The standard method of deploying the above strategy is well documented in the nginx Pitfalls and Common Mistakes guide. Naturally, it's under a GOOD section, specifically, under the "proxy everything" strategy. The code they list is:

server {
    server_name _;
    root /var/www/site;
    location / {
        try_files $uri $uri/ @proxy;
    }
    location @proxy {
        include fastcgi_params;
        fastcgi_param SCRIPT_FILENAME $document_root$fastcgi_script_name;
        fastcgi_pass unix:/tmp/phpcgi.socket;
    }
}

What this will do is check for a static asset first (in the form of a file) and then proxy it to the backend.

The immediate annoyance

What you will very quickly notice, or at least you should if you watch your logs, is the incredible annoyance of dumping an entire stack trace when a route isn't matched. Such as when an apple device goes looking for their touch icon automatically, and you don't have one setup.

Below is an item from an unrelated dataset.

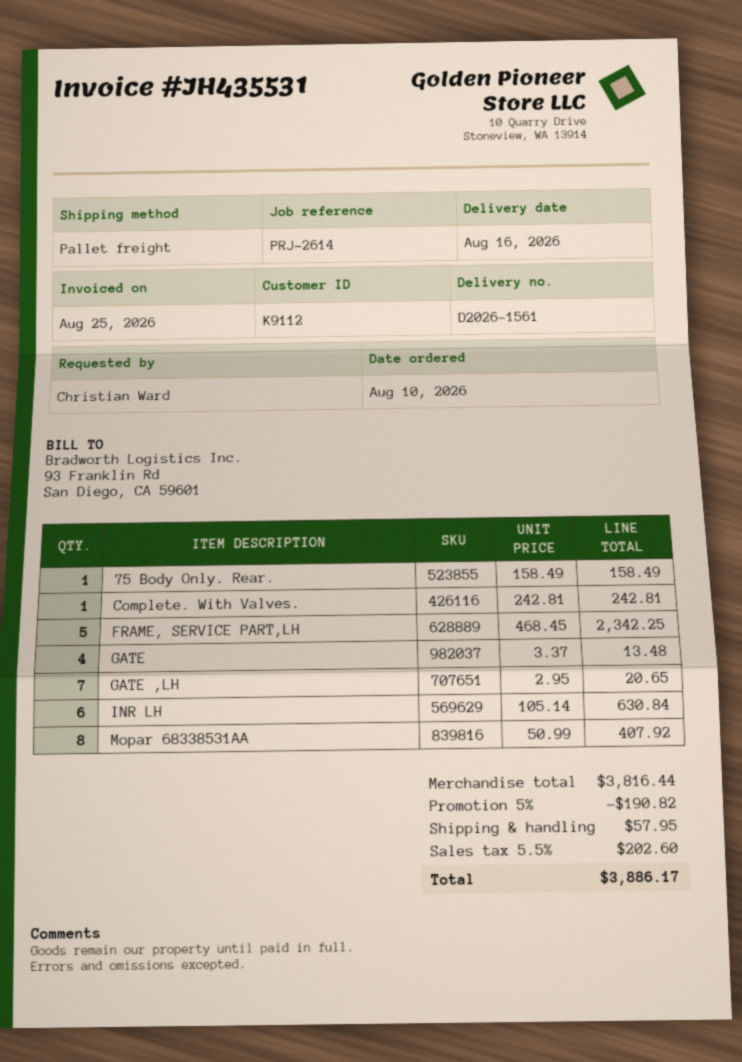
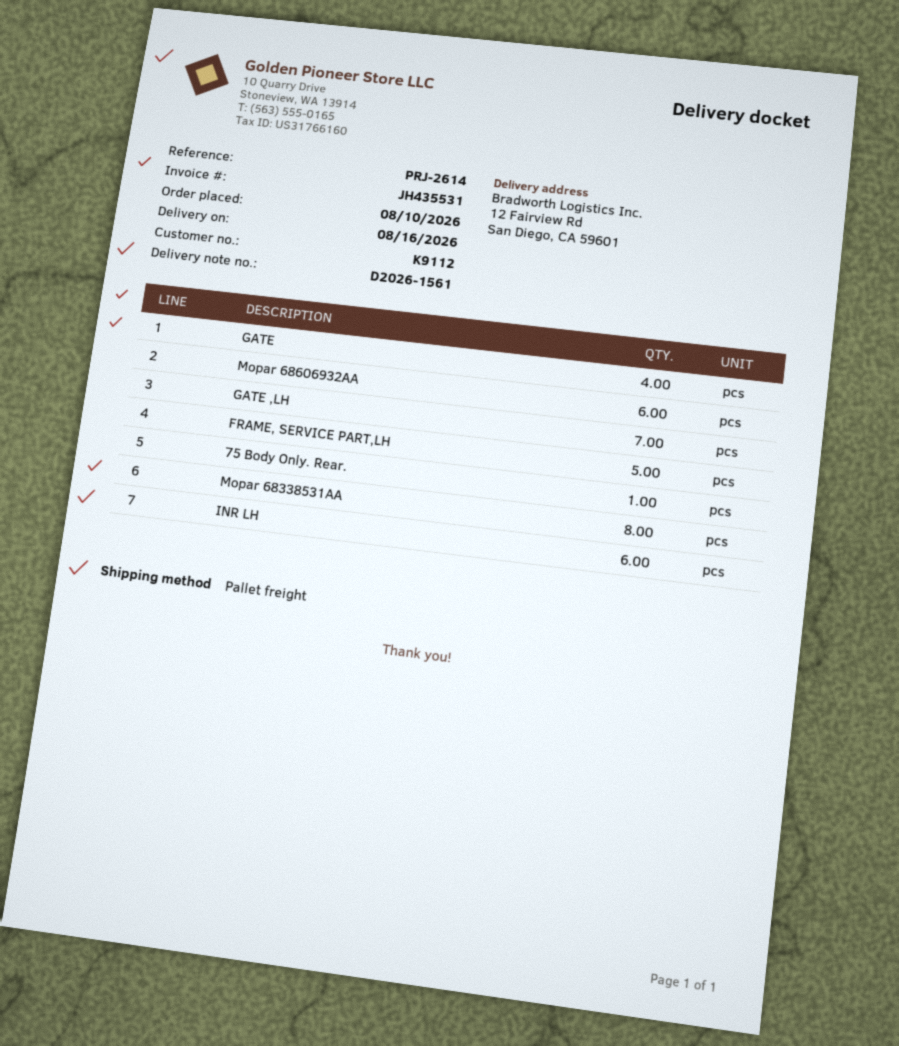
Complete. With Valves.: 1 -> none
Mopar 68606932AA: none -> 6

ActionController::RoutingError (No route matches [GET] "/apple-touch-icon.png"):
  actionpack (4.2.5) lib/action_dispatch/middleware/debug_exceptions.rb:21:in `c
all'
  actionpack (4.2.5) lib/action_dispatch/middleware/show_exceptions.rb:30:in `ca
ll'
  railties (4.2.5) lib/rails/rack/logger.rb:38:in `call_app'
  railties (4.2.5) lib/rails/rack/logger.rb:20:in `block in call'
  activesupport (4.2.5) lib/active_support/tagged_logging.rb:68:in `block in tag
ged'
  activesupport (4.2.5) lib/active_support/tagged_logging.rb:26:in `tagged'
  activesupport (4.2.5) lib/active_support/tagged_logging.rb:68:in `tagged'
  railties (4.2.5) lib/rails/rack/logger.rb:20:in `call'
  actionpack (4.2.5) lib/action_dispatch/middleware/request_id.rb:21:in `call'
  rack (1.6.4) lib/rack/methodoverride.rb:22:in `call'
  rack (1.6.4) lib/rack/runtime.rb:18:in `call'
  activesupport (4.2.5) lib/active_support/cache/strategy/local_cache_middleware
.rb:28:in `call'
  rack (1.6.4) lib/rack/sendfile.rb:113:in `call'
  actionpack (4.2.5) lib/action_dispatch/middleware/ssl.rb:24:in `call'
  railties (4.2.5) lib/rails/engine.rb:518:in `call'
  railties (4.2.5) lib/rails/application.rb:165:in `call'
  puma (2.15.3) lib/puma/configuration.rb:79:in `call'
  puma (2.15.3) lib/puma/server.rb:541:in `handle_request'
  puma (2.15.3) lib/puma/server.rb:388:in `process_client'
  puma (2.15.3) lib/puma/server.rb:270:in `block in run'
  puma (2.15.3) lib/puma/thread_pool.rb:106:in `block in spawn_thread'

There's a direct solution to this default configuration, which is well documented at a number of easily Google'd documents.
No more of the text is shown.